[e2e] Historical question: Link layer flow control / silent discard

John Day jeanjour at comcast.net
Tue May 28 14:02:57 PDT 2013


Just for the record and then I will let this discussion go on, but 
X.25 was not at the core of the OSI Model.  It is true that there 
were some people Bob's age (we called them the old guard) who thought 
they wanted to X.25 products and say it was OSI, but no one else had 
any intention of doing OSI products with X.25.  Nor was it at the 
core of OSI Network Layer.  Most of those people would have said CLNP 
was the core of the OSI Network Layer.  In fact, OSI was designed to 
handle multiple network technologies, which is why the Network Layer 
was structured the way it was.  OSI allowed both connection-oriented 
and connectionless operation.  The fact that no one ever defined for 
OSI a connection-oriented network layer protocol but did define a 
Connectionless Network Layer Protocol (CLNP) speaks for itself.

End of myth-busting.

Take care,
John


At 9:51 AM -0700 5/28/13, Bob Braden wrote:
>On 5/25/2013 4:34 PM, Lachlan Andrew wrote:
>>However, perhaps that isn't the link layer.

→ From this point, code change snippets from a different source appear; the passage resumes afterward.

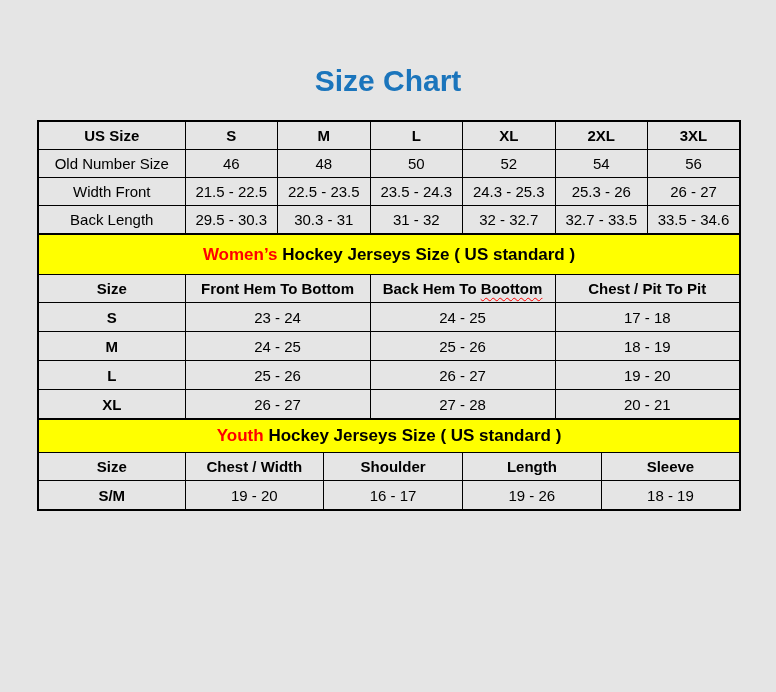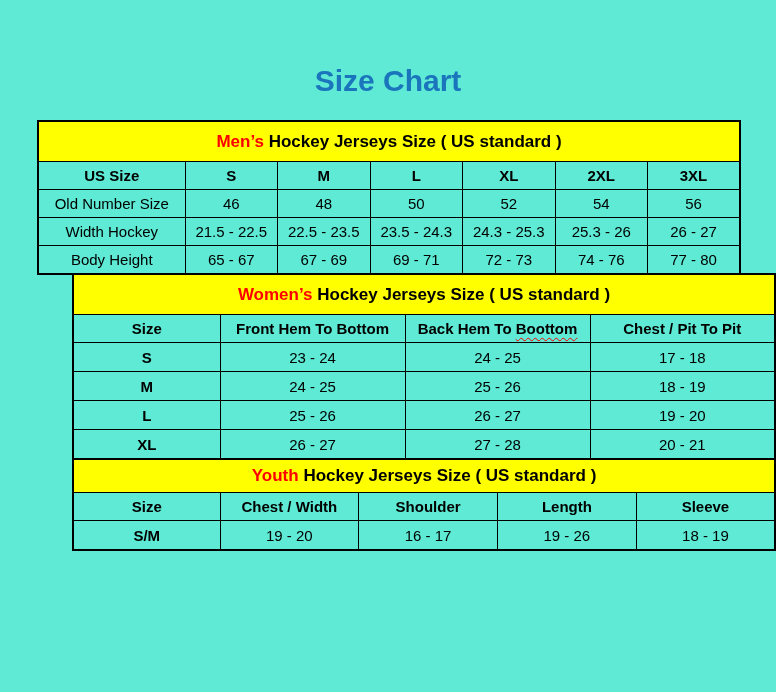--- a/index.html
+++ b/index.html
@@ -7,7 +7,7 @@
     position: relative;
     width: 776px;
     height: 692px;
-    background: #5eead4;
+    background: #e5e5e5;
     overflow: hidden;
     font-family: "Liberation Sans", sans-serif;
     color: #000;

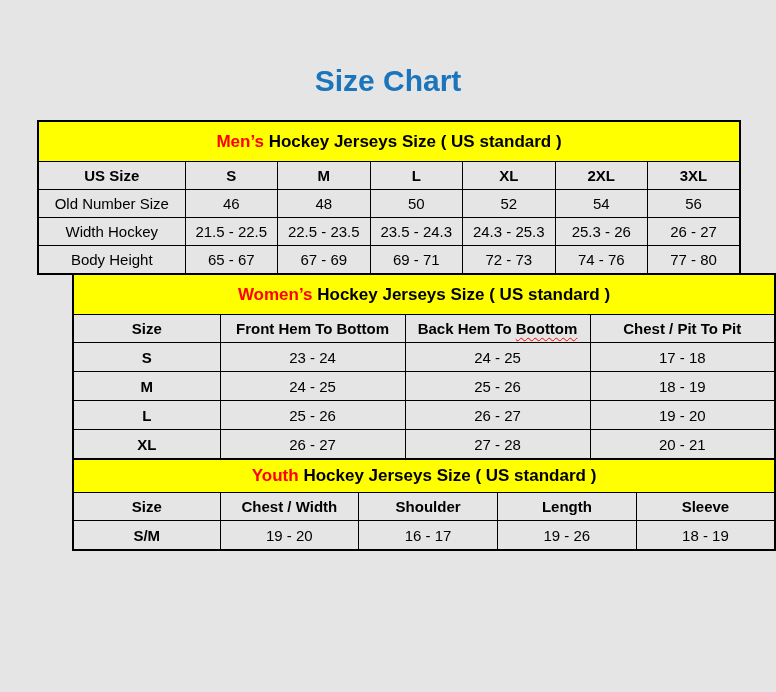--- a/index.html
+++ b/index.html
@@ -88,9 +88,6 @@
           <col style="width: 92.5px;">
         </colgroup>
         <thead>
-          <tr>
-            <th class="banner" colspan="7"><span class="accent">Men’s</span><span> Hockey Jerseys Size ( US standard )</span></th>
-          </tr>
           <tr class="cols">
             <th>US Size</th>
             <th>S</th>

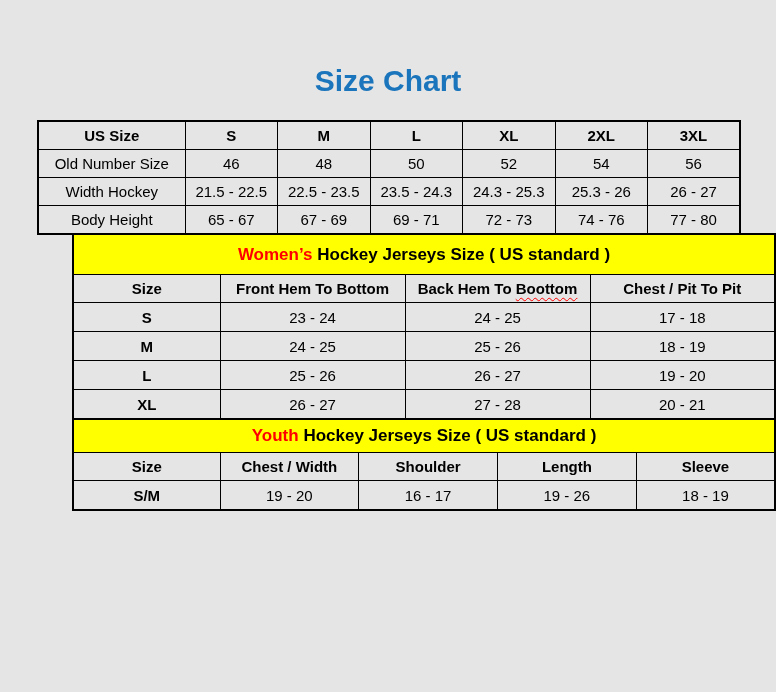--- a/index.html
+++ b/index.html
@@ -109,7 +109,7 @@
             <td>56</td>
           </tr>
           <tr>
-            <td class="rowlabel">Width Hockey</td>
+            <td class="rowlabel">Width Front</td>
             <td>21.5 - 22.5</td>
             <td>22.5 - 23.5</td>
             <td>23.5 - 24.3</td>

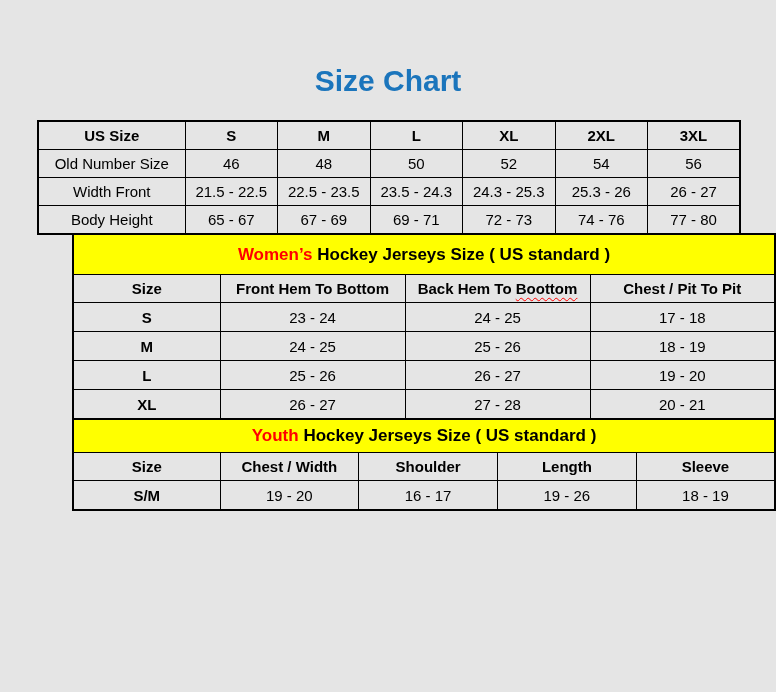--- a/index.html
+++ b/index.html
@@ -118,6 +118,15 @@
             <td>26 - 27</td>
           </tr>
           <tr>
+            <td class="rowlabel">Back Length</td>
+            <td>29.5 - 30.3</td>
+            <td>30.3 - 31</td>
+            <td>31 - 32</td>
+            <td>32 - 32.7</td>
+            <td>32.7 - 33.5</td>
+            <td>33.5 - 34.6</td>
+          </tr>
+          <tr>
             <td class="rowlabel">Body Height</td>
             <td>65 - 67</td>
             <td>67 - 69</td>

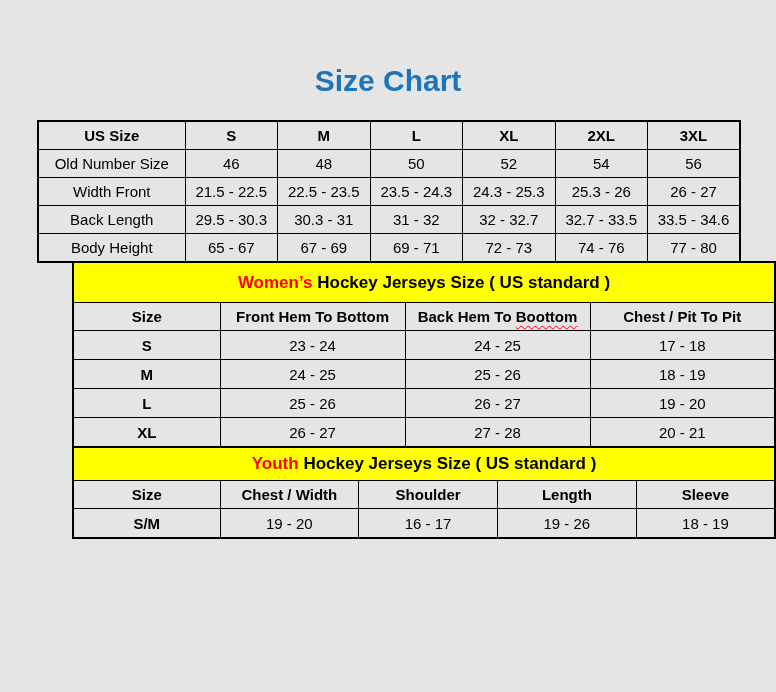--- a/index.html
+++ b/index.html
@@ -126,15 +126,6 @@
             <td>32.7 - 33.5</td>
             <td>33.5 - 34.6</td>
           </tr>
-          <tr>
-            <td class="rowlabel">Body Height</td>
-            <td>65 - 67</td>
-            <td>67 - 69</td>
-            <td>69 - 71</td>
-            <td>72 - 73</td>
-            <td>74 - 76</td>
-            <td>77 - 80</td>
-          </tr>
         </tbody>
       </table>
       <table class="size-table" data-tid="womens">

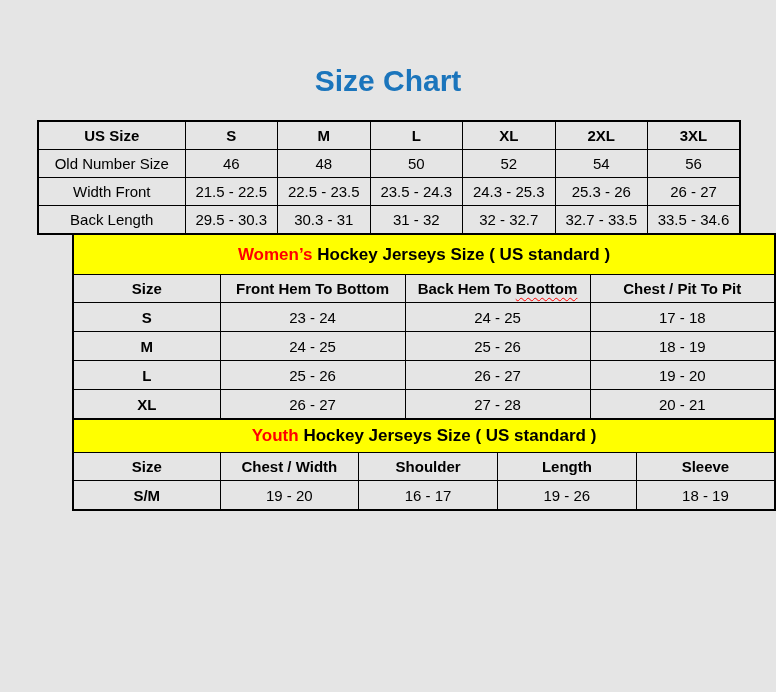--- a/index.html
+++ b/index.html
@@ -32,7 +32,7 @@
     width: 702px;
     border: 2px solid var(--grid, #000);
   }
-  table.size-table + table.size-table { margin-top: -2px; margin-left: 35px; }
+  table.size-table + table.size-table { margin-top: -2px; }
   table.size-table th, table.size-table td {
     border: 1px solid var(--grid, #000);
     text-align: center;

I've always wondered 
>>why switched ethernet (which does the ISO layer-3 tasks of 
>>addressing, routing over multiple point-to-point links and 
>>buffering) is called a "link layer" by the internet community... 
>>Cheers, Lachlan
>
>Ah, interesting point. Of course an Ethernet, whether switched or 
>bussed, is a network. It has addressing, routing,
>and flow control. Ethernet, or rather its predecessor X.25, was at 
>the core of the OSI  7 layer model.
>But the pesky internetwork crowd came along and said, we need a 
>network of networks, so we need a new end-end
>INTERnetwork protocol, let's call it IP."
>
>So what are the poor OSI devotees, who believe in One Network to 
>Rule them All, to do?
>
>We IETFers are pragmatists, not layer model purists. (as illustrated 
>by our lack of
>embarassment about splitting the layers with MPLS, IPsec, TLS, etc.) 
>We became careless and smudged over
>the network/internetwork distinction. So, IETFers generally refer to 
>the Internetwork layer as the "network layer." Then the Internet
>protocol stack sort of looks like the OSI stack, and there is an 
>illusion that the OSI stack has something to do with reality.
>
>If IP is the "network layer" (we are too lazy to say "internetwork 
>layer"), then what is the Ethernet? In IP land, it is a 
>subnet(work). But
>for those who believe that IP is really our network layer, then the 
>next layer below IP was dubbed  the Link Layer, because it
>seems to correspond to the OSI Data Link Layer. That is the answer 
>to your question.
>
>Note that the Internet's Link Layer should not be (but often is) 
>confused with the OSI Data Link Layer. It co ntains
>"everything" in Vint's famous phrase " I  P  over everything".
>
>Section 1.1.3 of Host Requirements RFC 1122 defines the internetwork 
>layer model carefully.
>And MAP was the only internet community member who bothered to 
>straighten this out.
>(You are an Internet pioneer iff you know who MAP was).